In the 3 years since my dad died, or indeed the 12 years since he was moved into his first care home, I’m not convinced that any policy by any government of any political persuasion has actually ensured that if we lived that experience with my dad again now that the outcome would be any different. Daily life for people with dementia still, pretty much, amounts to muddling along in your own home (if you’re ‘allowed’ to) – with some modifications if you’re fortunate enough to be helped with those, or indeed can afford them yourself – and being means tested for home care which might, in reality, amount to highly inadequate 15 minute visits that neither you as the person with dementia, or the care worker, actually feel achieve anything.
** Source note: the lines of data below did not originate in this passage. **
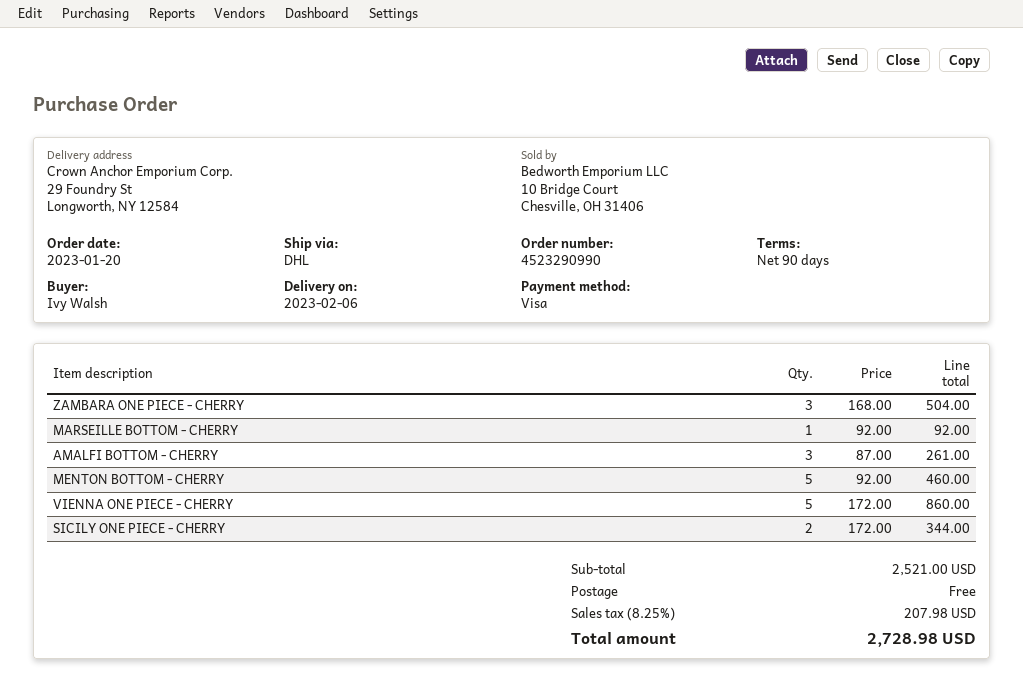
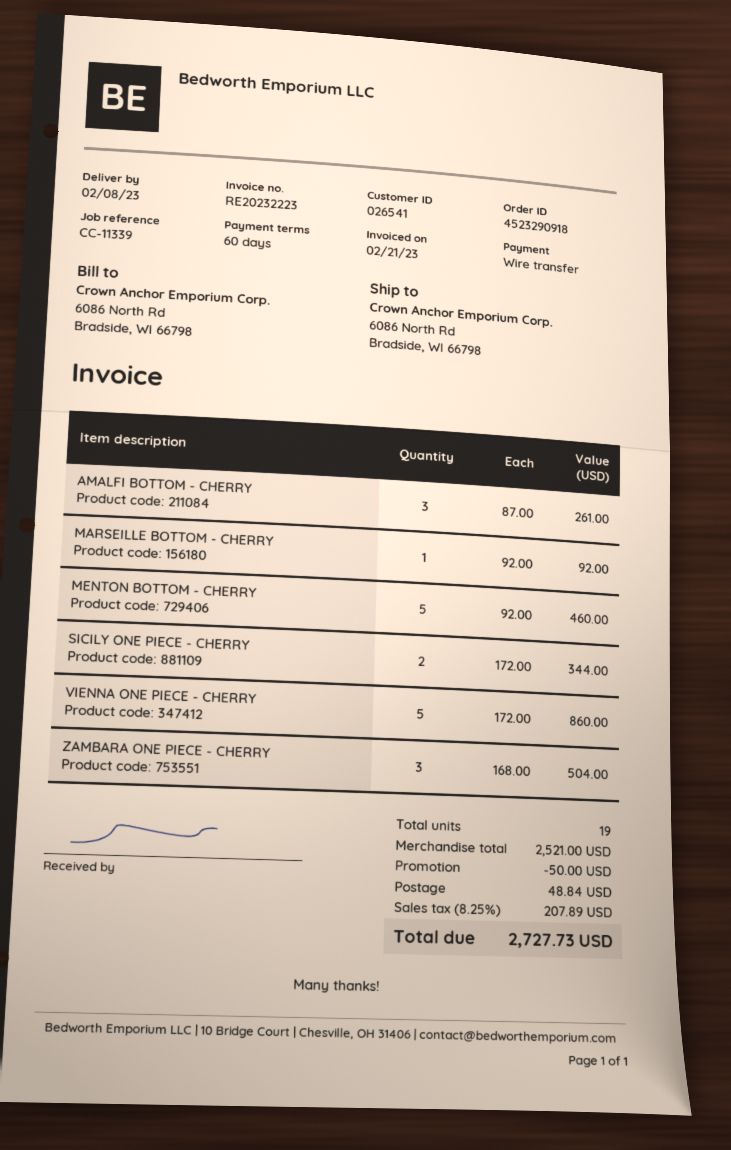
order number: 4523290990 -> 4523290918
delivery date: 2023-02-06 -> 2023-02-08
payment terms: 90 days -> 60 days
payment method: Visa -> bank transfer
ship to: 29 Foundry St, Longworth, NY 12584 -> 6086 North Rd, Bradside, WI 66798
discount: none -> 50.00
shipping: 0.00 -> 48.84
tax: 8.25% = 207.98 -> 8.25% = 207.89
total: 2728.98 -> 2727.73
The alternative is either hospital (free care) or a care home (means tested).
We know that people with dementia are ending up in our overcrowded A&E departments far too often, mostly because they haven’t been getting the social care that they need, and then proceeding to languish in hospital beds for far longer than they should be (much like my dad did, with one 3-month spell in hospital seeing him lose half his body weight as he was drugged with antipsychotics) all because of endless assessments and wrangles over funding.
We also know that GP’s are under pressure to diagnose increasing numbers of people with dementia, often referring them into memory clinics with long waiting lists. There is precious little support for people who are newly diagnosed, with too few specialist dementia nurses and then, of course, there are families, many of whom want to support their loved ones but are given scant help with this and a paltry carers allowance to live on.
Meanwhile, I’m not convinced the Care Act, that great bastion of apparent overhaul in caring for and supporting people, will provide much tangible assistance. Yes, there are entitlements to assessments, Councils have to help families by providing information, and next year sees the cap on care costs come into force, but for many families this means-tested social care system will still leave them with complex financial issues to overcome.
Add all this up and it amounts to a not particularly impressive stock take. I still don’t think most people with dementia feel listened to, nor do their families. A lot of what’s been achieved, it could be argued, is fancy window dressing – things that look good and are relatively easy to succeed with, whilst side-lining the really big issues about how we provide holistic, person-centred support for each individual living with dementia, preserve their independence for the longest possible time, give carers and families the help they require to continue to care and not breakdown, and properly provide and fund the social care people with dementia need.
I hope that dementia remains a priority for the next government, but even more than that, I hope politicians start to get to grips with the issues that are REALLY challenging for people with dementia and their families.